Bats host high viral diversity and have been implicated as the origins of a number of highly pathogenic emerging infectious diseases of humans and domestic animals. Despite much speculation on how the bat immune system might differ from other mammals in ways that promote viral circulation, surprisingly little is known about the genetic basis of immunity in bats.

The Major Histocompatibility Complex (MHC) is one of the best studied immune genes of vertebrates and is vitally important for effective immune response.
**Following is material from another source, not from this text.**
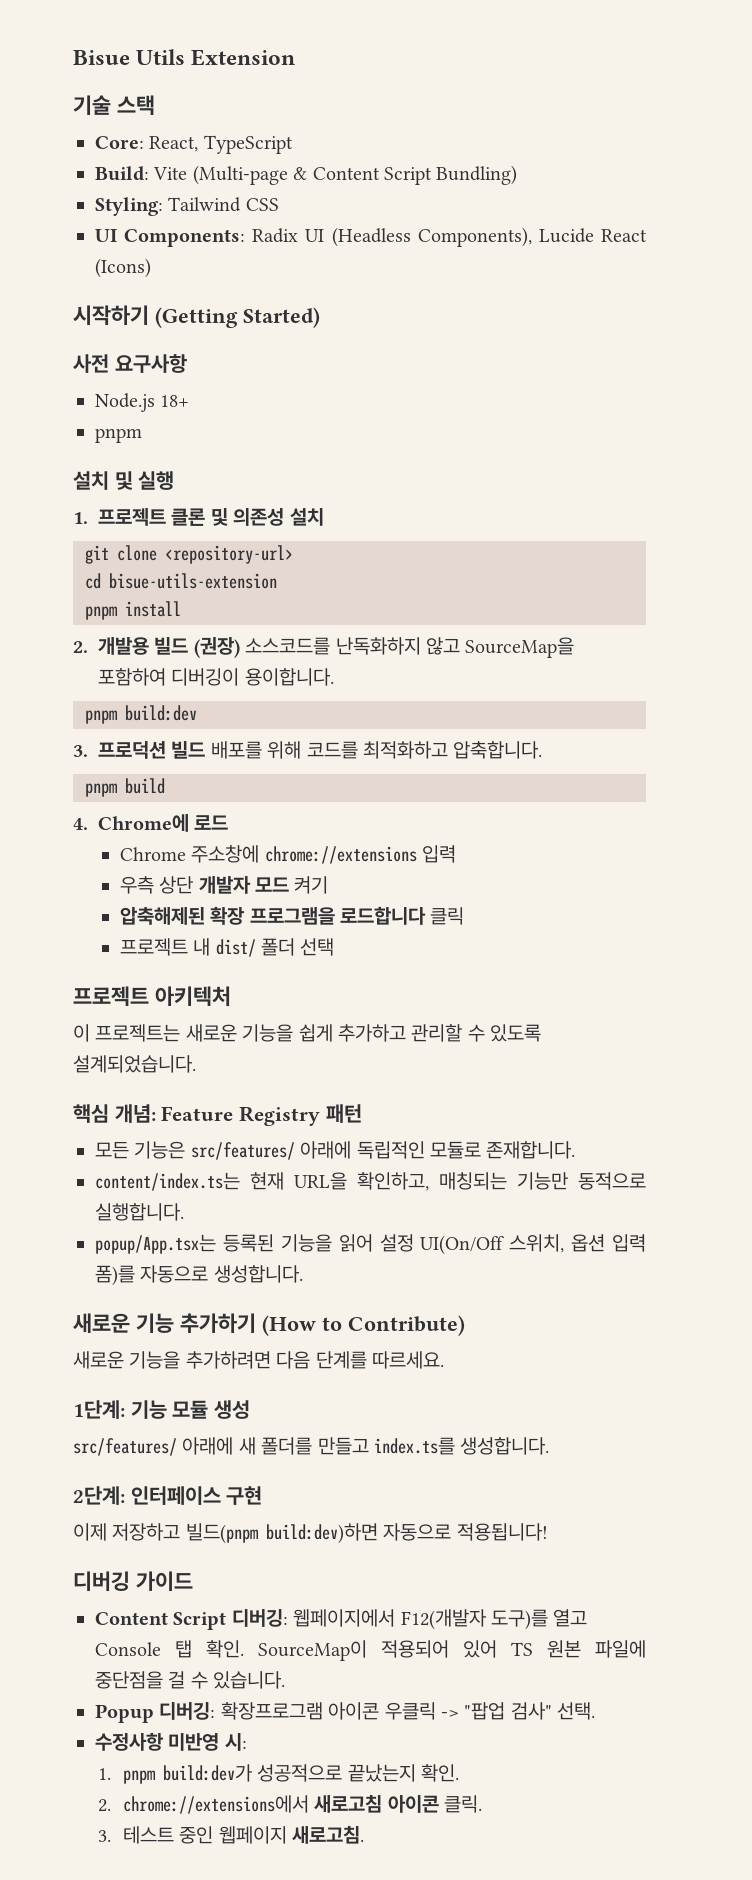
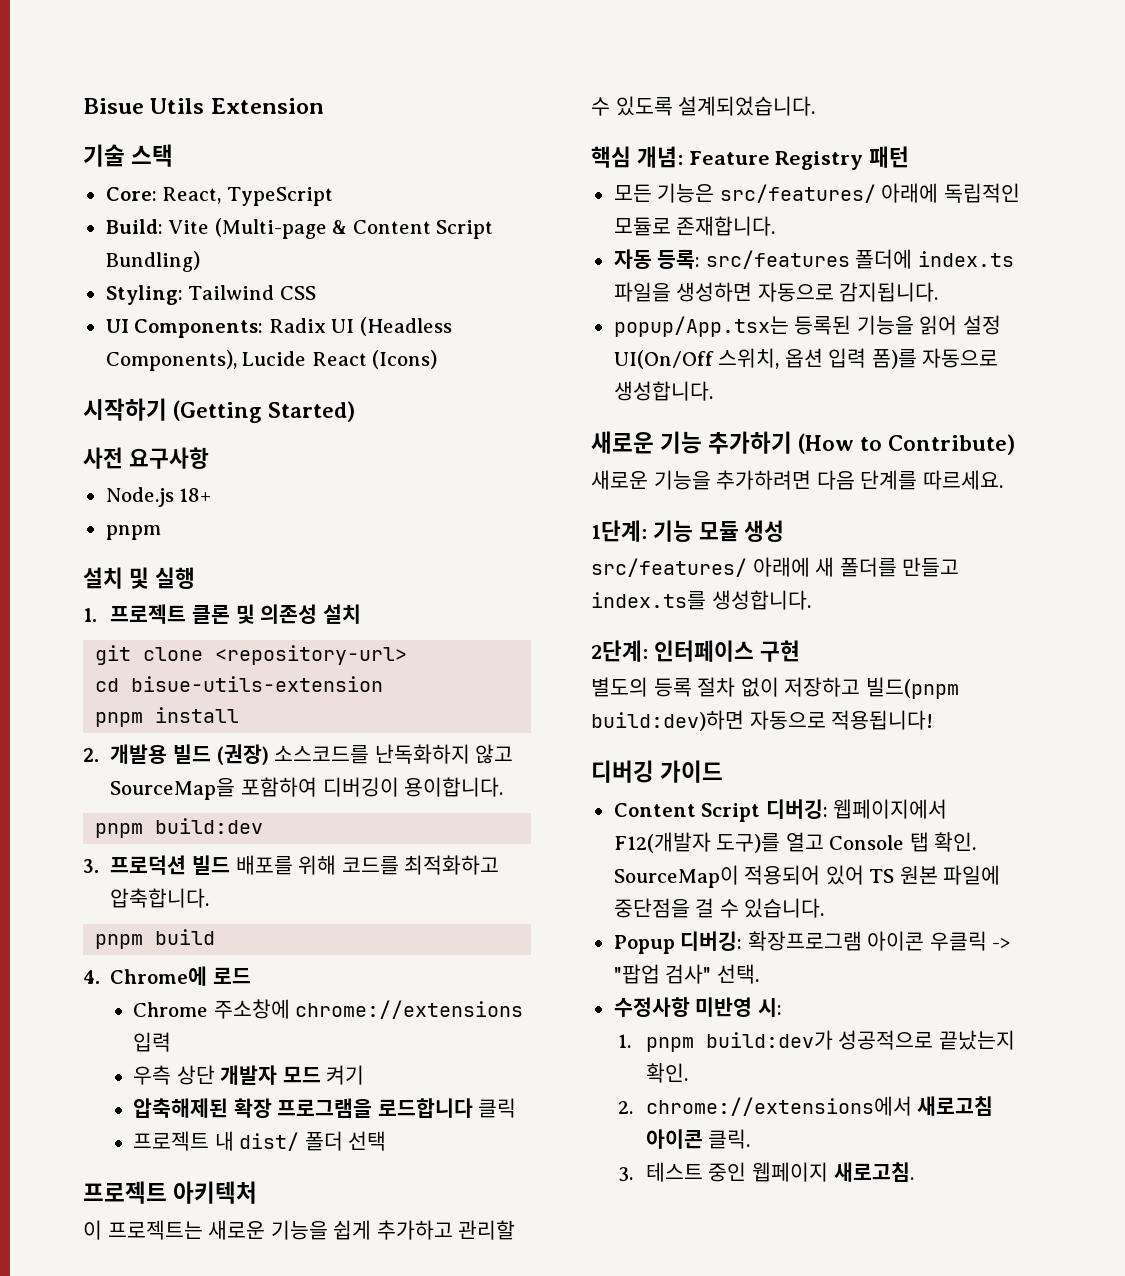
- content/index.ts는 현재 URL을 확인하고, 매칭되는 기능만 동적으로 실행합니다.
+ 자동 등록: src/features 폴더에 index.ts 파일을 생성하면 자동으로 감지됩니다.
- 이제 저장하고 빌드(pnpm build:dev)하면 자동으로 적용됩니다!
+ 별도의 등록 절차 없이 저장하고 빌드(pnpm build:dev)하면 자동으로 적용됩니다!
The purpose of this project is to better understand bat genetic resistance to pathogens by characterizing the MHC in two bat species known to be reservoirs of rabies virus.

This research, in collaboration with Daniel Streicker, will illuminate the relationship between an immune gene shared by all vertebrates and resistance to rabies virus, and increase our understanding of this relationship in a spatially explicit context across wild bat populations.


Parasites, Mate Choice, and MHC

Parasites can have dramatic affects on their hosts' populations, for example, regulating them or causing them to cycle.  Hosts that have historically been plagued with fitness reducing parasites may have adapted  strategies to counter the harm caused by parasites, employing behavioral and/or genetic defenses. 

I am primarily interested in the interaction between the parasite and the host, how that relationship over time has directed adaptations in both, and that interaction's effect on social behavior of the host. 

I am particularly interested in how mating behavior (mate choice) is influenced by pathogens, and how animals can select mates to improve the genetic resistance of their offspring.  A key question is how common are the mechanisms of parasite-mediated selection and sexual selection acting on immune gene diversity across mammals.



Evolution and Animal Behavior

I have worked at The Rocky Mountain Biological Laboratory (RMBL) on an ongoing study of social behavior in yellow-bellied marmots.  I worked with Dr. Dan Blumstein to try to determine if marmots have the ability to recognize extant and locally extinct predator vocalizations. 

Other marmot related work includes identifying what is being communicated when marmot pups scream and why they do it.